Naquele dia quente, com o sol tocando a pele e as sombras se alongando pelas calçadas, eu sentia como se tivesse sido transportado para a época dela. Ela que via o sexo como uma chave para a emancipação feminina, como um ato de resistência contra as normas opressivas. Em seus textos, a mulher não era objeto de desejo, mas dona do seu próprio desejo. E o sexo, então, não era uma obrigação, mas uma celebração da liberdade. Talvez fosse isso o que a tornava uma figura tão à frente de seu tempo.

Pensei também que, no entanto, a visão de Hildegart não estava livre de tensões. Ela sabia que o amor e o sexo nem sempre se encontrariam de forma harmoniosa, que não seria simples livrar-se de séculos de repressão. Talvez a maior luta dela fosse justamente essa: tentar entender como unir, sem perder sua essência, essas duas forças poderosas. Como amar sem ser submissa, como ser sexualmente livre sem ser vista como objeto? O que ela queria, ao fim e ao cabo, era que o amor e o sexo fossem vividos na plenitude de seu significado. Que fossem, ambos, instrumentos de liberdade e não de controle.
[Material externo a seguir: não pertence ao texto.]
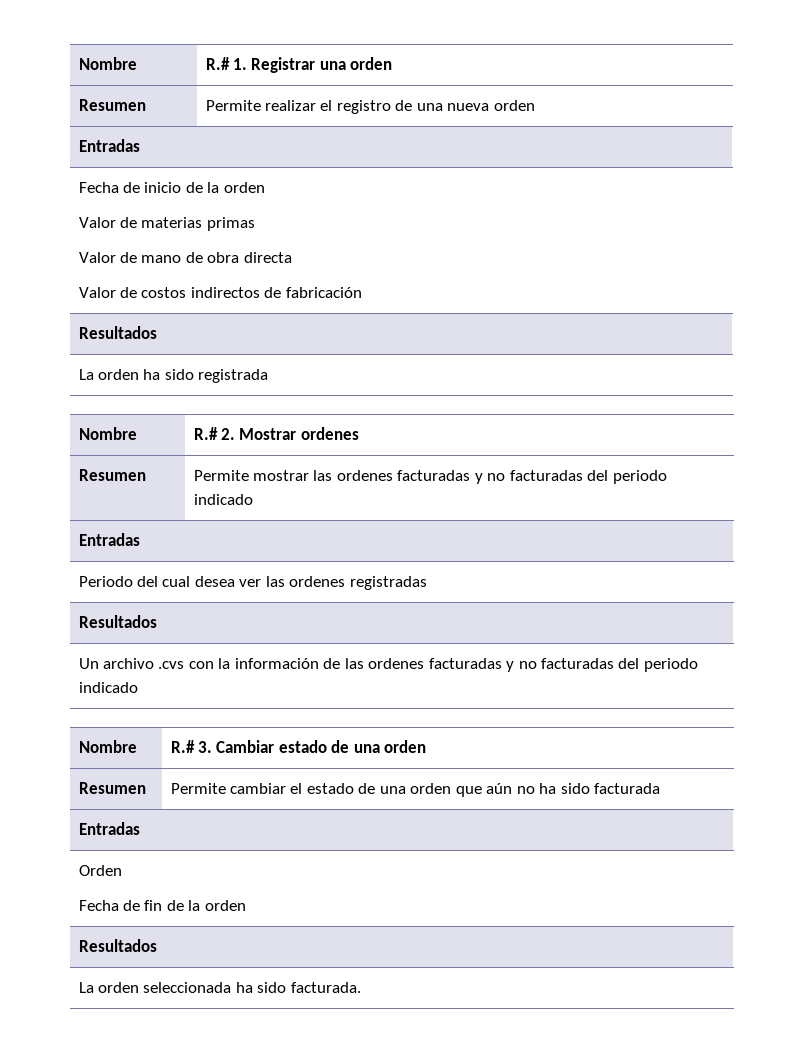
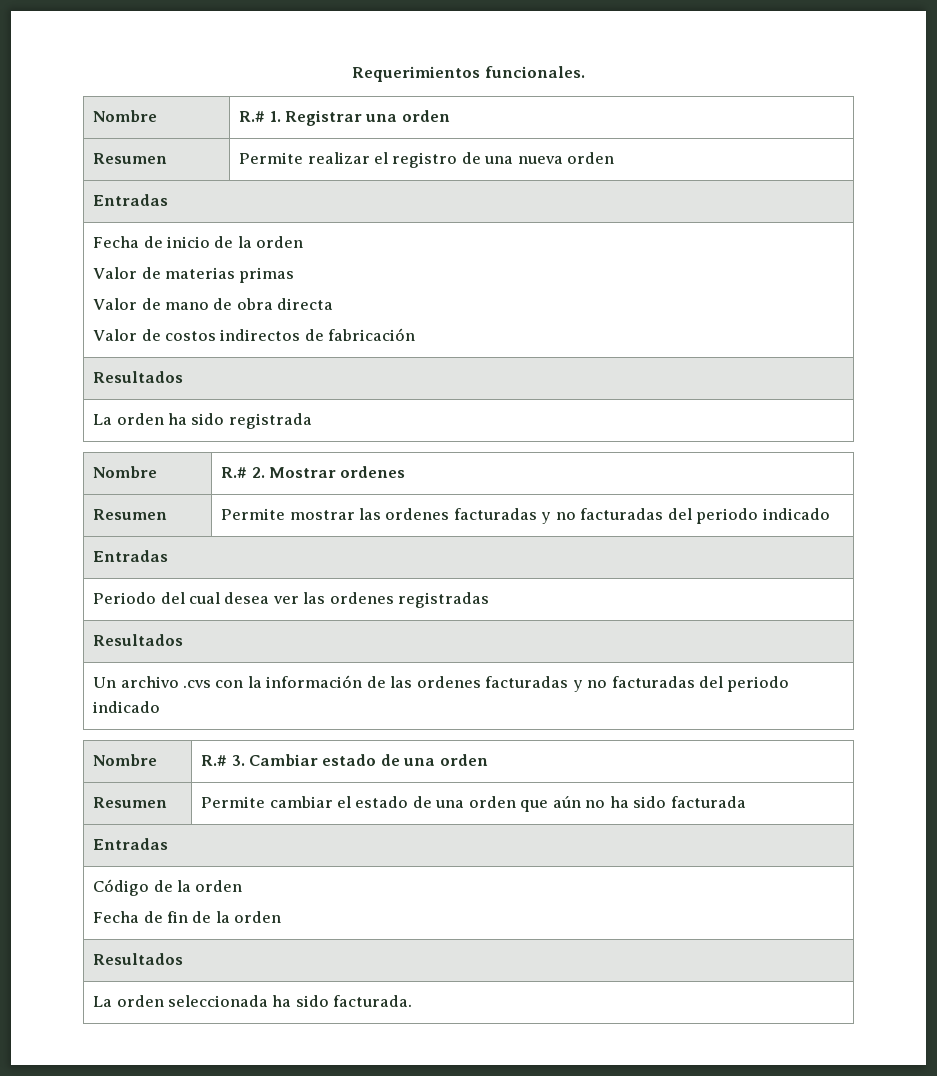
+ Requerimientos funcionales.
- Orden
+ Código de la orden

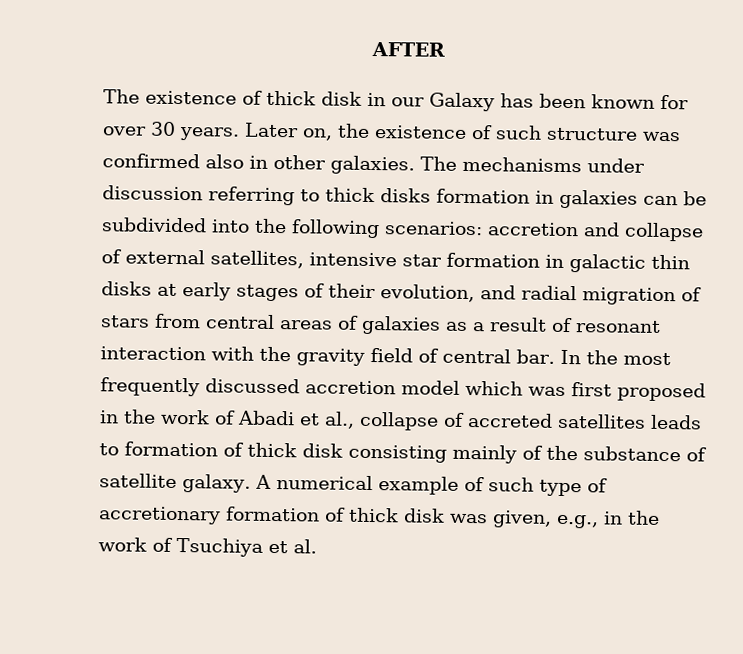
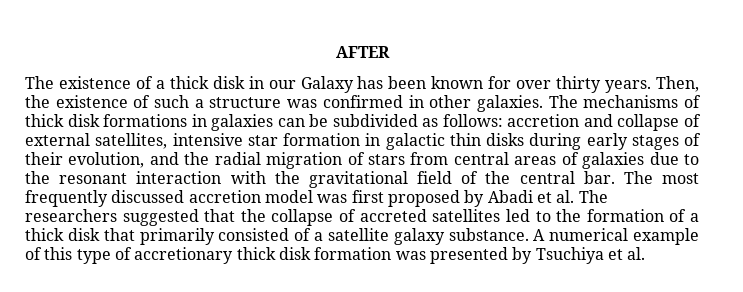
- The existence of thick disk in our Galaxy has been known for over 30 years. Later on, the existence of such structure was confirmed also in other galaxies.
+ The existence of a thick disk in our Galaxy has been known for over thirty years. Then, the existence of such a structure was confirmed in other galaxies.
- The mechanisms under discussion referring to thick disks formation in galaxies can be subdivided into the following scenarios: accretion and collapse of external satellites, intensive star formation in galactic thin disks at early stages of their evolution, and radial migration of stars from central areas of galaxies as a result of resonant interaction with the gravity field of central bar.
+ The mechanisms of thick disk formations in galaxies can be subdivided as follows: accretion and collapse of external satellites, intensive star formation in galactic thin disks during early stages of their evolution, and the radial migration of stars from central areas of galaxies due to the resonant interaction with the gravitational field of the central bar.
- In the most frequently discussed accretion model which was first proposed in the work of Abadi et al., collapse of accreted satellites leads to formation of thick disk consisting mainly of the substance of satellite galaxy.
+ The most frequently discussed accretion model was first proposed by Abadi et al. The researchers suggested that the collapse of accreted satellites led to the formation of a thick disk that primarily consisted of a satellite galaxy substance.
- A numerical example of such type of accretionary formation of thick disk was given, e.g., in the work of Tsuchiya et al.
+ A numerical example of this type of accretionary thick disk formation was presented by Tsuchiya et al.

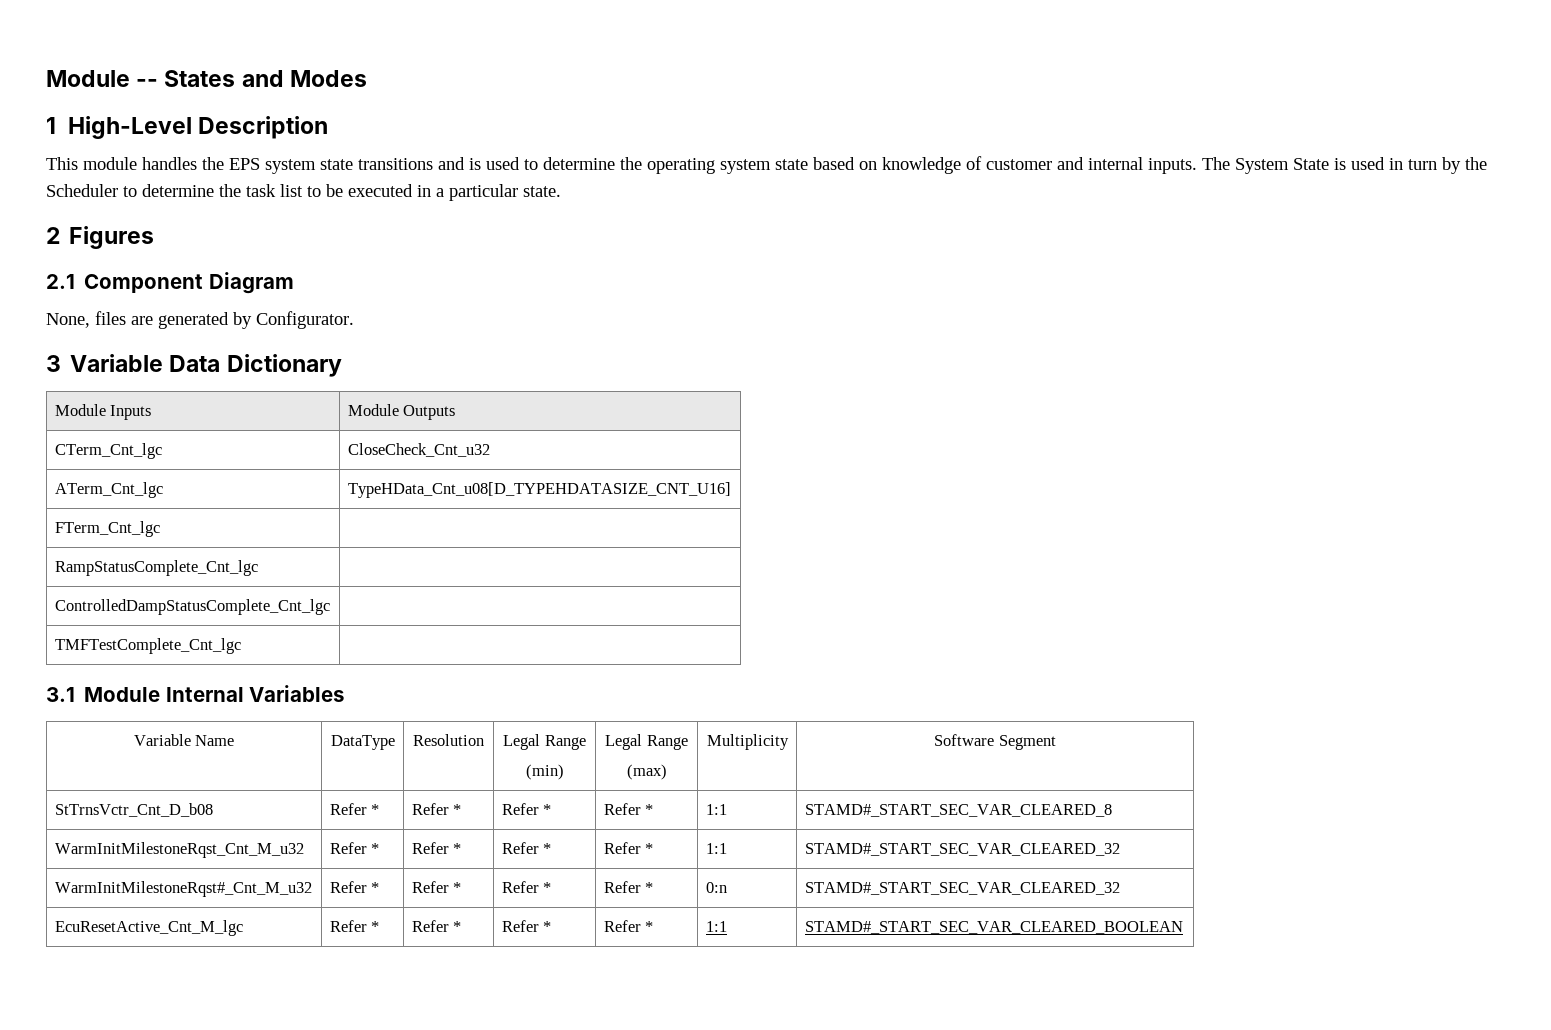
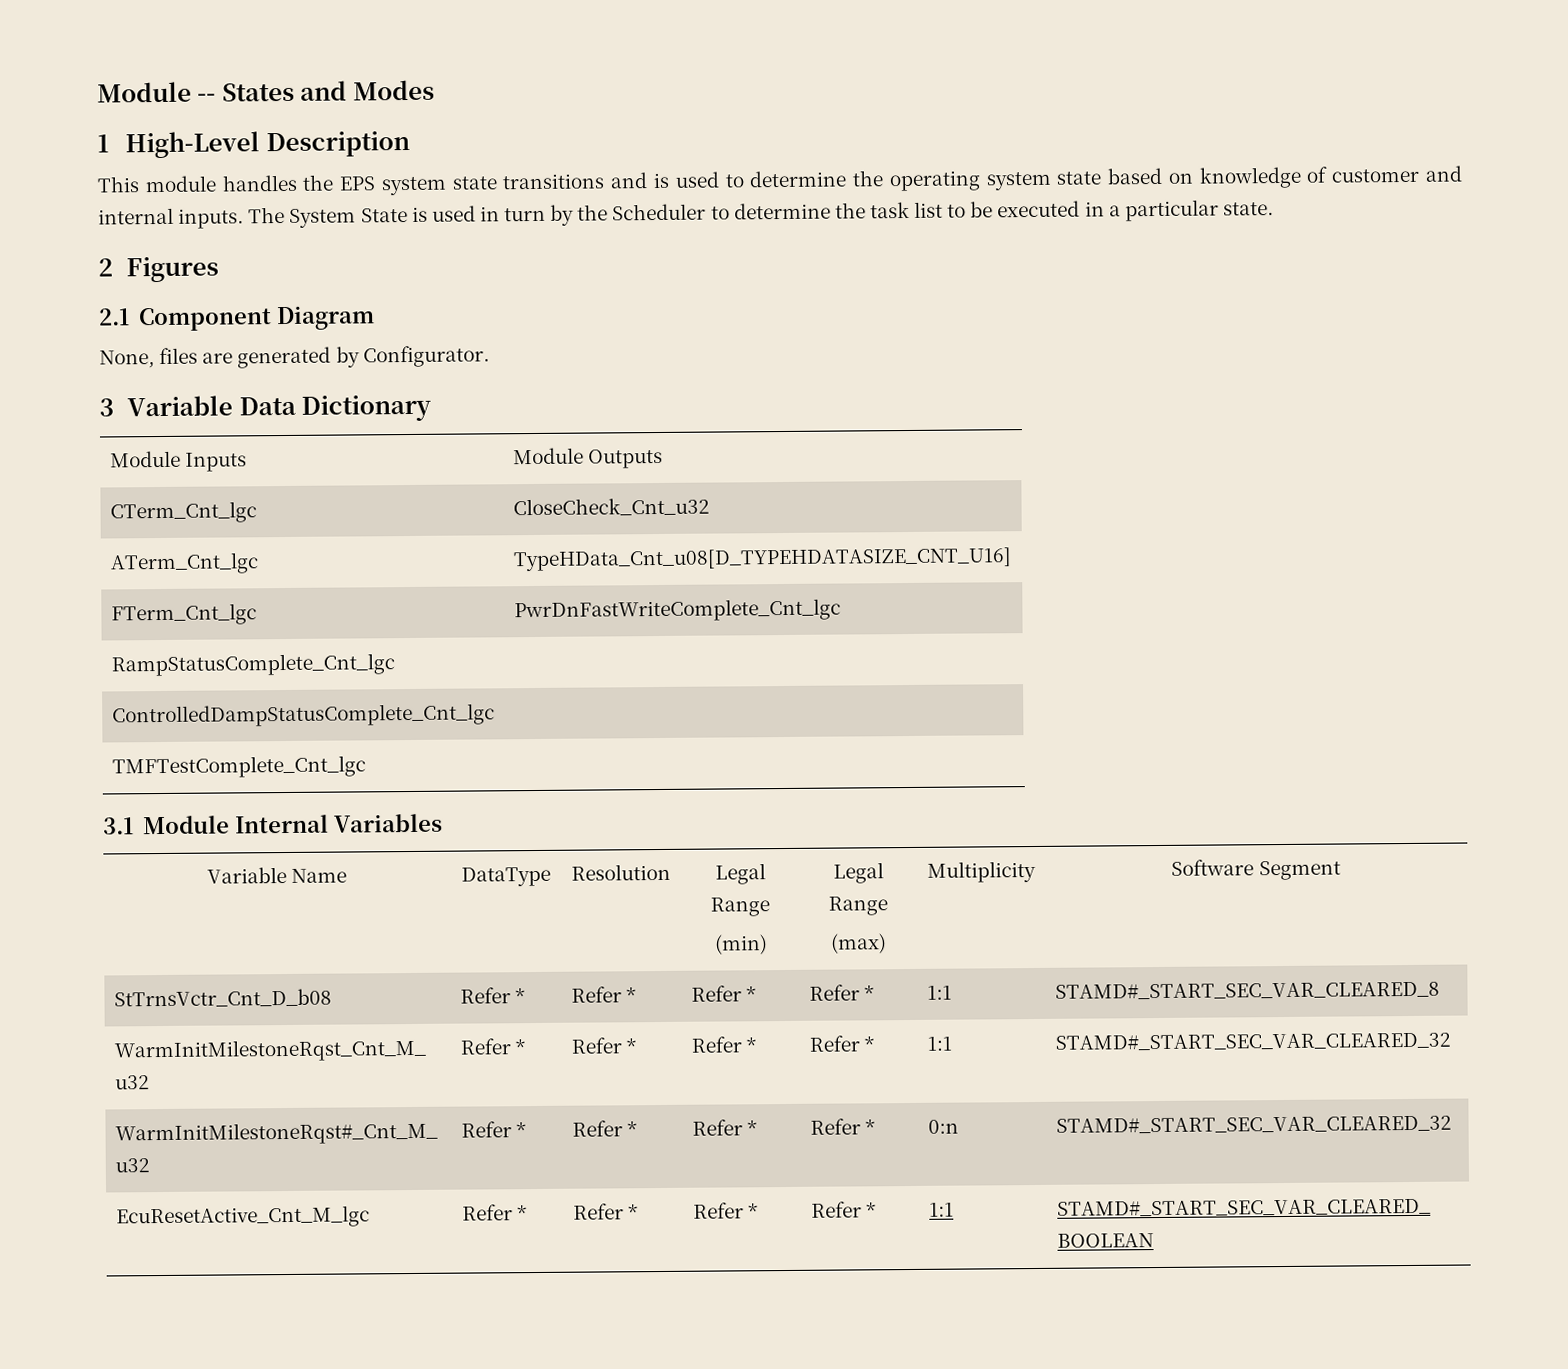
- FTerm_Cnt_lgc |
+ FTerm_Cnt_lgc | PwrDnFastWriteComplete_Cnt_lgc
A crônica, assim, se estende no meu pensamento. Eu me pego imaginando Hildegart em sua época, suas ideias, seus textos e seus desafios. Ela foi, sem dúvida, uma revolucionária no sentido mais profundo. Em um tempo em que as mulheres não podiam sequer falar de seus próprios corpos, ela os reivindicava. O amor, para ela, não deveria ser visto como algo submisso ou sensível apenas aos caprichos de quem detinha o poder. O amor e o sexo deveriam ser, sim, uma celebração da vida — mas uma celebração livre, consciente e respeitosa.

E à medida que a tarde avançava e as sombras começavam a tomar os prédios antigos, eu percebi que essa conversa que Hildegart iniciou ainda não tinha sido completamente resolvida. O amor e o sexo, entrelaçados, continuam a ser discutidos, repensados, questionados. Mas talvez o maior legado de Hildegart seja este: o convite à reflexão, a liberdade de pensar nossos próprios sentimentos, desejos e relações sem as amarras da culpa, da repressão ou da vergonha.

Talvez, no fundo, o verdadeiro encontro entre amor e sexo seja aquele que acontece quando conseguimos olhá-los sem medo — como duas forças poderosas que, quando unidas, podem criar um novo mundo. E, quem sabe, uma nova forma de ser.

Hildegart Rodríguez, ainda que ausente fisicamente, permanece viva na ideia de que o amor e o sexo devem ser compreendidos como direitos, não como imposições. Como ela dizia, em sua imensa coragem: “A liberdade é o maior ato de amor.”